==== GIVEN RECORDS

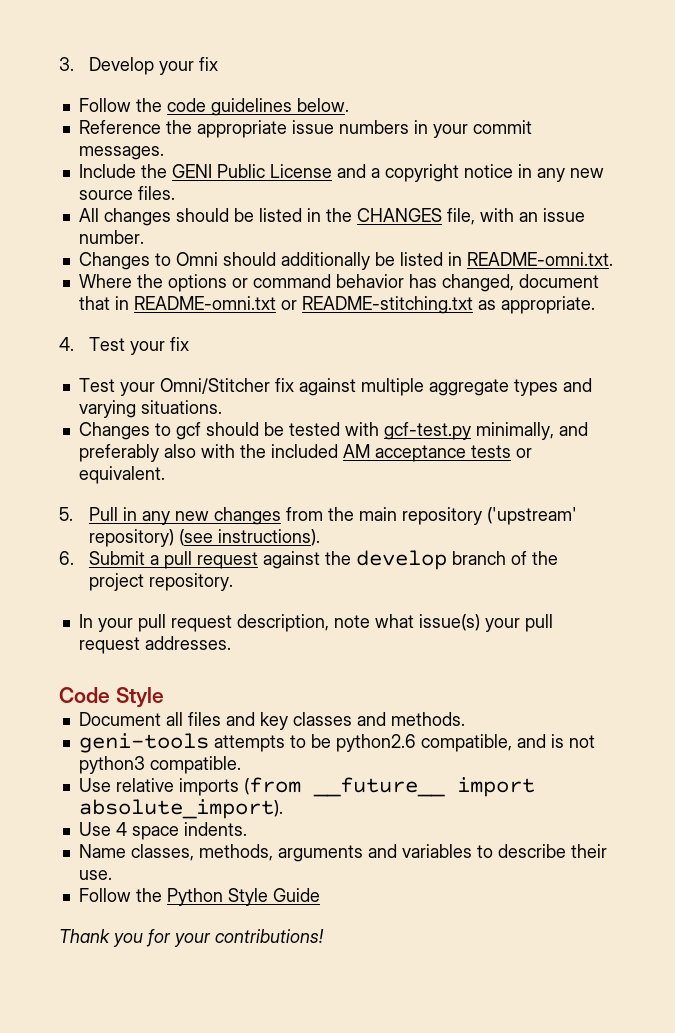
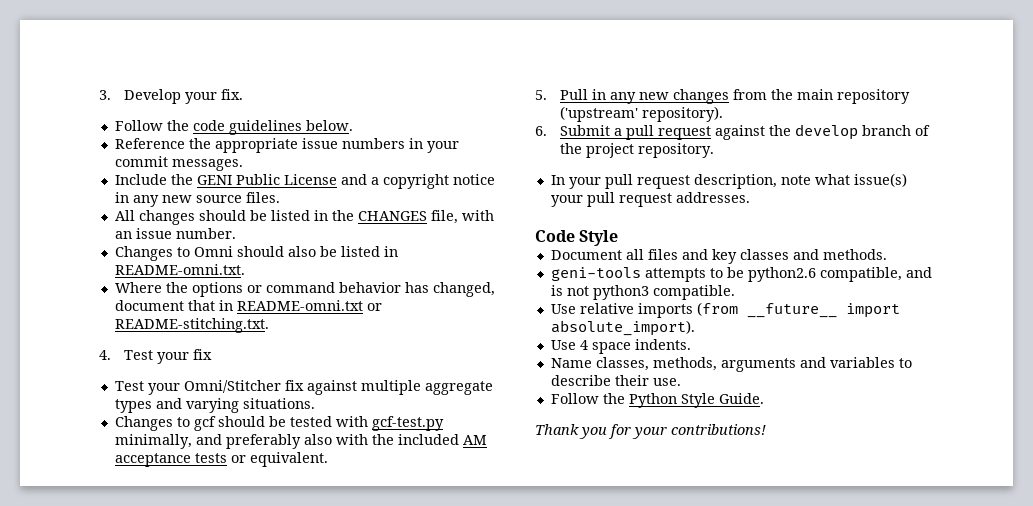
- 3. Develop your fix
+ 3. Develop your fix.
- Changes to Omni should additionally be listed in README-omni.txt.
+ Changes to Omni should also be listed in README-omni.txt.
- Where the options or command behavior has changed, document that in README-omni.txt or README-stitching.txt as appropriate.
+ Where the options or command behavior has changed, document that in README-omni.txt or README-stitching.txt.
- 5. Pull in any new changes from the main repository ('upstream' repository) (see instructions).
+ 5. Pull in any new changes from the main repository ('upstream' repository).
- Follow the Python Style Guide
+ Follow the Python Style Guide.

========

#### [WHAT YOU HAVE TO DO]
Go through the records line by line and give the number of lines with the string "options" in them, stating nothing else.

#### [SOLUTION]
2